Welfare standards in pig farming in the UK are, to a certain degree, ahead of many of our European counterparts but there is an awful lot of room for improvement. The danger is that the proposed introduction of US style ‘mega-farms’ could not only reverse the progress we’ve made, but see animals suffer even worse than ever before.
One such proposed factory farm in Foston, Derbyshire, would house a staggering 25,000 sows and their offspring. Not surprisingly, the plans are meeting with vehement opposition. Objectors believe that intensive farming on such a scale simply isn’t compatible with ensuring good welfare and are campaigning to stop the mega-farm becoming a blot on the landscape — and a blight on the future of farming.
It’s notable that Compassion in World Farming (CIWF) points out that ‘scale per se may not be the issue when it comes to animal welfare’ and that the Foston proposals include a commitment to ‘meet or exceed RSPCA welfare standards for pigs which would be a welfare advance’. However, for CIWF, larger-scale industrialized farming remains ‘a real concern’, and lots of restaurant customers agree.
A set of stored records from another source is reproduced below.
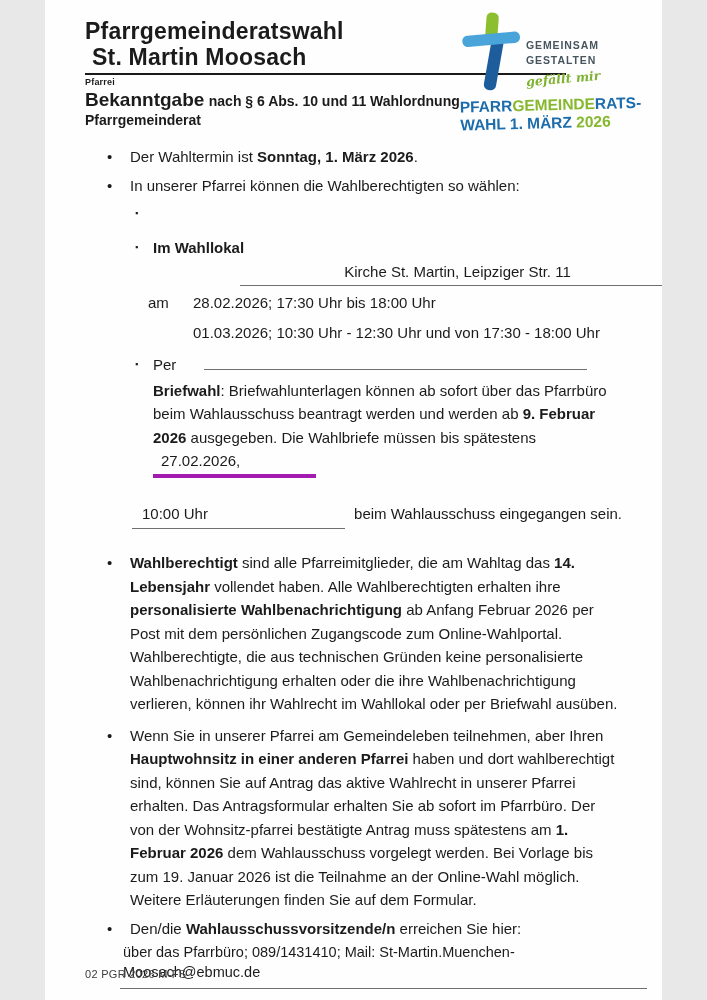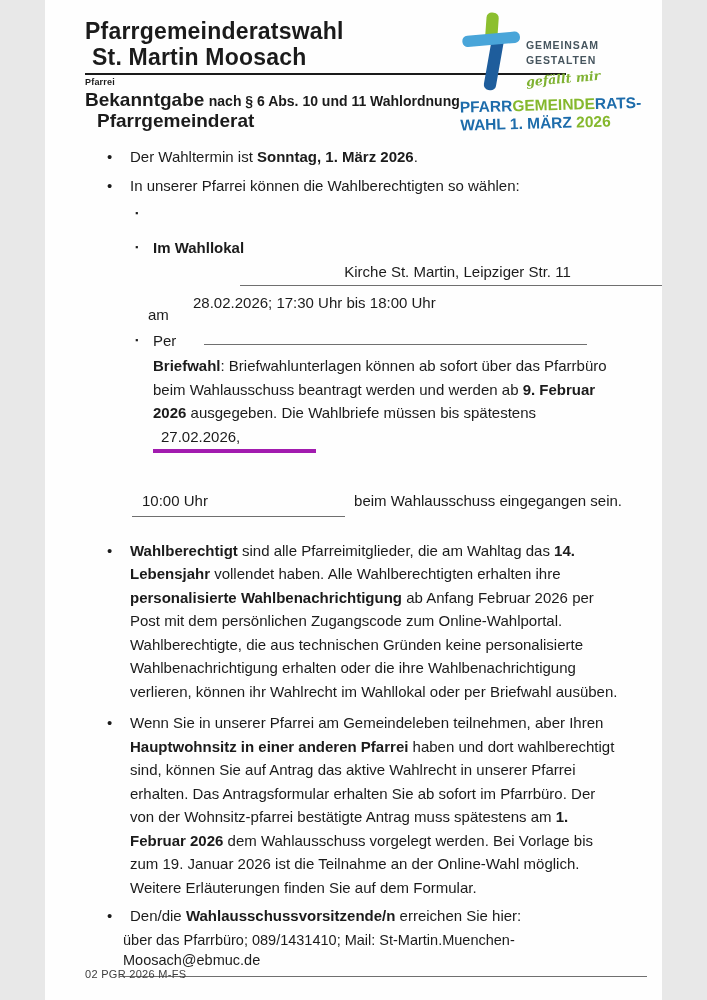--- a/index.html
+++ b/index.html
@@ -19,7 +19,7 @@
   .announce{margin-top:2px;line-height:22px;white-space:nowrap;}
   .announce .big{font-size:19px;font-weight:700;}
   .announce .rest{font-size:14px;font-weight:700;}
-  .announce-sub{font-size:19px;font-weight:700;line-height:17px;margin-left:12px;}
+  .announce-sub{font-size:14px;font-weight:700;line-height:17px;}
 
   
   .logo{position:absolute;top:10px;right:10px;width:192px;}

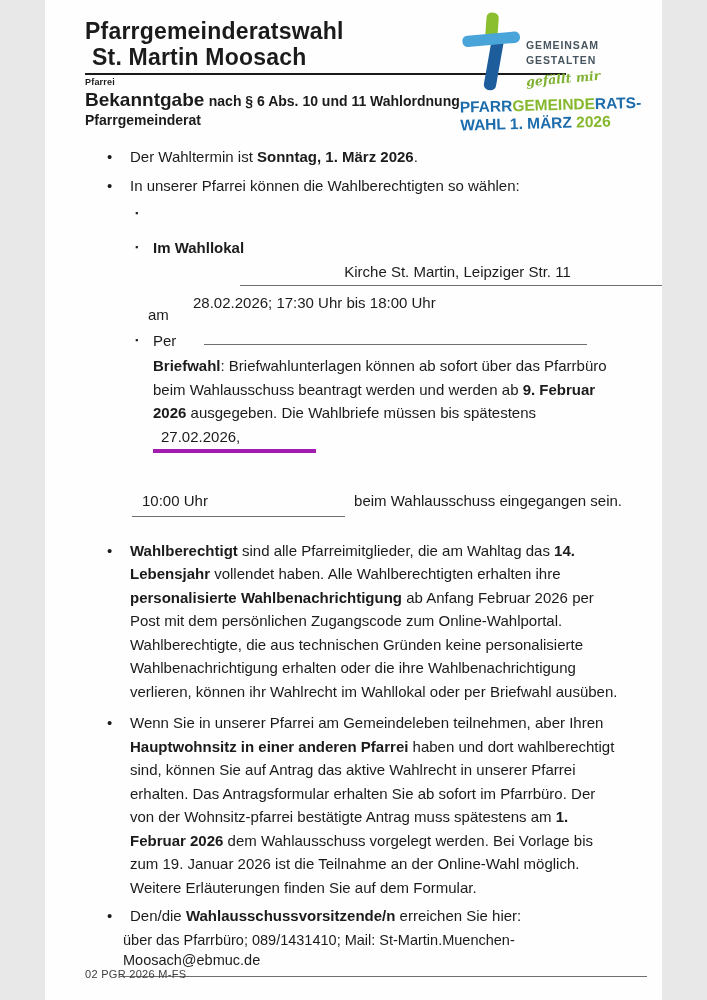--- a/index.html
+++ b/index.html
@@ -49,7 +49,7 @@
   .kirche-row{margin-left:155px;width:435px;text-align:center;
               border-bottom:1px solid #6f6f6f;padding-bottom:3px;line-height:21px;}
   .am-grid{display:flex;margin-left:63px;margin-top:5px;margin-bottom:2px;}
-  .am-label{width:45px;flex:none;margin-top:12px;}
+  .am-label{width:45px;flex:none;}
   .dates{flex:1;}
   .date-line{line-height:24px;margin-bottom:6px;}
 

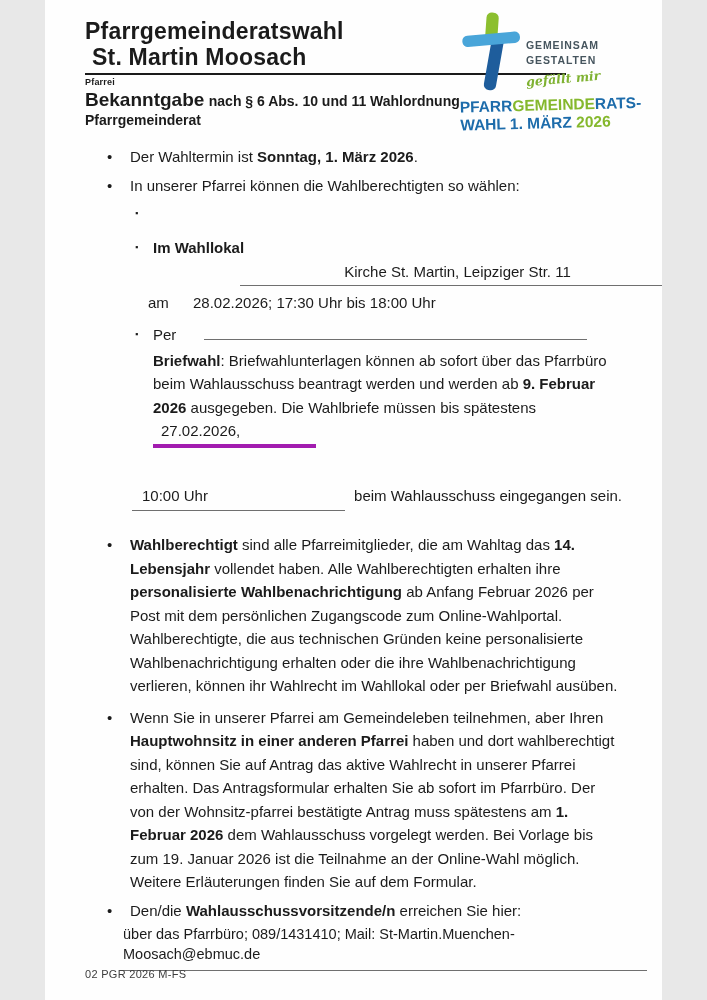--- a/index.html
+++ b/index.html
@@ -139,6 +139,7 @@
       <div class="am-label">am</div>
       <div class="dates">
         <div class="date-line">28.02.2026; 17:30 Uhr bis 18:00 Uhr</div>
+        <div class="date-line">01.03.2026; 10:30 Uhr - 12:30 Uhr und von 17:30 - 18:00 Uhr</div>
       </div>
     </div>
 

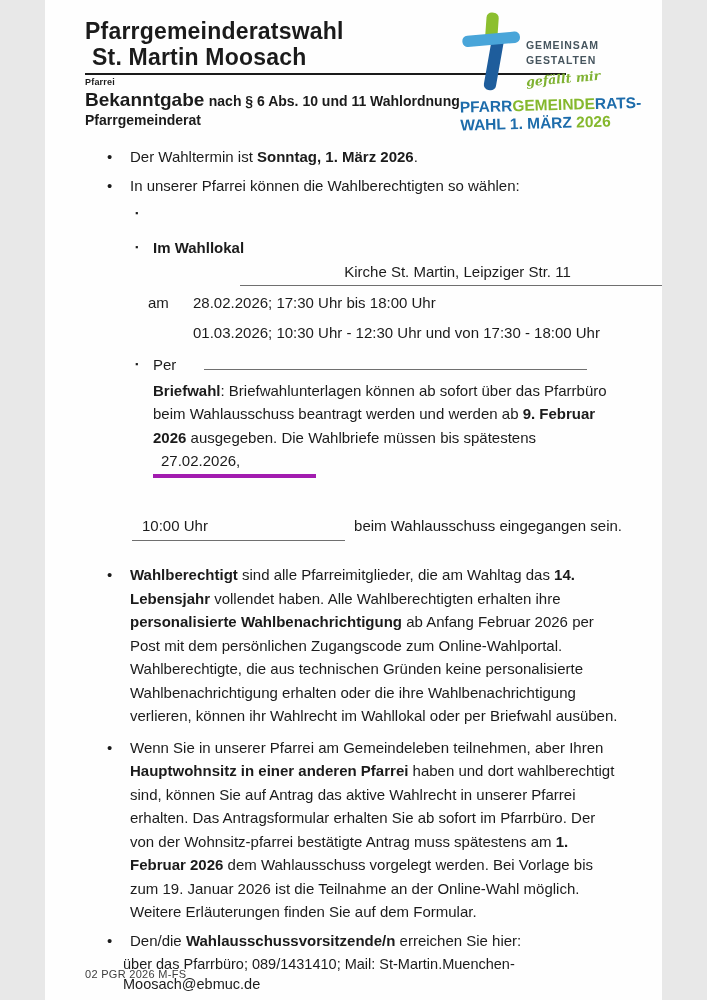--- a/index.html
+++ b/index.html
@@ -58,7 +58,7 @@
 
   .brief-par{margin-left:68px;margin-right:0;}
   .fld{display:inline-block;border-bottom:4px solid #a21caf;min-width:155px;padding:0 0 1px 8px;}
-  .time-row{display:flex;margin-left:47px;margin-top:36px;margin-bottom:22px;}
+  .time-row{display:flex;margin-left:47px;margin-top:24px;margin-bottom:22px;}
   .time-fld{width:203px;border-bottom:1px solid #6f6f6f;padding:0 0 3px 10px;flex:none;}
   .time-end{margin-left:auto;}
The SRA’s research shows that more than two thirds of diners want to know about the welfare standards of the meat they consume in restaurants.
The SRA promotes the use of high-welfare meat, believing animals should be treated with respect. Lots of our members already use free range, organic, outdoor bred and ‘freedom food’ options for the meat on their menus, and others are aiming to make changes. For many, the idea of sourcing meat from factory farms is a no-brainer and meat from mega-farms is unthinkable.
And as plenty of carnivorous foodies will tell you, high-welfare meat tastes better. With good reason: stress is known to affect meat quality, making it tough and tasteless. We’ve said before, eating out should be about enjoyment. If you’re a concerned carnivore, you’ll want to eat meat that doesn’t compromise your ethics. So join with the Soil Association, Pig Business and others and say ‘Not in my banger’.